Clinic in the Kensington neighborhood in Philadelphia

The Drexel University Dornsife School of Public Health (DSPH) partners with community organizations to build the future public health workforce and support our students’ preparedness to improve population health.

Serving as a preceptor provides students with invaluable opportunities to integrate their classroom learning with hands-on experience while widening the scope of their professional networks as they embark on a meaningful career in the field of public health.

The experience is rewarding for preceptors as well, since many find our students’ work to be an essential piece that improves public health in Philadelphia and beyond.
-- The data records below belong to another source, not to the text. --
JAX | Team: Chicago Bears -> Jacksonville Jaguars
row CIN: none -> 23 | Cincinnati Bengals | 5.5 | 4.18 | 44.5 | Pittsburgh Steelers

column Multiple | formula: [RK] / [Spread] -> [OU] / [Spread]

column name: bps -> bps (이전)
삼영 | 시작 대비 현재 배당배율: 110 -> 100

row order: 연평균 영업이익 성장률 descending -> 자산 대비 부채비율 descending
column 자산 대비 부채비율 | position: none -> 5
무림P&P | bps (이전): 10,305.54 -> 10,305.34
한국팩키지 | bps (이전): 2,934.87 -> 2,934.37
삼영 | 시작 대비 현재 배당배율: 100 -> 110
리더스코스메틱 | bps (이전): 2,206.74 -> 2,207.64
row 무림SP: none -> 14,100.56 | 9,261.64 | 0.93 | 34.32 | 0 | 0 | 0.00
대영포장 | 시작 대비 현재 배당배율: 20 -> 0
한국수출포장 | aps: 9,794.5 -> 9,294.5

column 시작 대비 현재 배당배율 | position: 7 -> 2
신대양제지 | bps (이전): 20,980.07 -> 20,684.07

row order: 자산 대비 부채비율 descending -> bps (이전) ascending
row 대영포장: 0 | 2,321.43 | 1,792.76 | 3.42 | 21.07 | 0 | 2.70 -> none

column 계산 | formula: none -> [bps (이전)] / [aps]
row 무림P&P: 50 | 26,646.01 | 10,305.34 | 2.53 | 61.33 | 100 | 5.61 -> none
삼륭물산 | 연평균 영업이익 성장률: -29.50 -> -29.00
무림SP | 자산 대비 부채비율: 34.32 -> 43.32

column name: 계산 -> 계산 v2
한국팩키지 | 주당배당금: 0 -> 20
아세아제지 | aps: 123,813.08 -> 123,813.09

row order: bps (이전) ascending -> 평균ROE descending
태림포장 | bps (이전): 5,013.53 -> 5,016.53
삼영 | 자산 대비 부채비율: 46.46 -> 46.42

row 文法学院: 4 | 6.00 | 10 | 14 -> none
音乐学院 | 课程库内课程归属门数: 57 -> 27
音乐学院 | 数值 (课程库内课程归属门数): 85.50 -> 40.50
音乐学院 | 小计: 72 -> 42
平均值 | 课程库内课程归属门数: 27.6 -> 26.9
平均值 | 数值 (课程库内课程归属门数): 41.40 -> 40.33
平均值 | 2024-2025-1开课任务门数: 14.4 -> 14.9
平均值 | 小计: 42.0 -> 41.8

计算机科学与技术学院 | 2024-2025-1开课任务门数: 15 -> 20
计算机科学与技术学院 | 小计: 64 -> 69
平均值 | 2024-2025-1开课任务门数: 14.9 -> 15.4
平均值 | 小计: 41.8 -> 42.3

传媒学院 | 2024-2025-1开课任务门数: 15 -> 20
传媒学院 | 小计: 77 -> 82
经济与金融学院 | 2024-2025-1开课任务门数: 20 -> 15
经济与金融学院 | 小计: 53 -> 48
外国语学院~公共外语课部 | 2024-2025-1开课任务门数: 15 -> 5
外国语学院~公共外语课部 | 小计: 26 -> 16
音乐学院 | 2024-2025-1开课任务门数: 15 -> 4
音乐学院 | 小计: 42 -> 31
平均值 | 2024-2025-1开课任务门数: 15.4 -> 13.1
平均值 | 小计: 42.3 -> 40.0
What Is a Preceptor in Public Health?

The Applied Practical Experience (APE) – also commonly referred to as a practicum – is a community-based experience completed by all MPH students as part of their course requirements.

All APEs are supervised by a preceptor. A preceptor is someone who has work experience in the public health field and the capability to provide instruction for the tasks that the student is expected to complete as part of their APE. The preceptor serves as the supervisor of the practicum or internship.

What Do You Do In A Preceptorship?

The preceptor determines the project tasks, deliverables, and weekly schedule for the APE in collaboration with the student.

Preceptors meet at least bi-weekly with students to provide guidance and oversight. They do not assign a grade, but they review deliverables and provide feedback.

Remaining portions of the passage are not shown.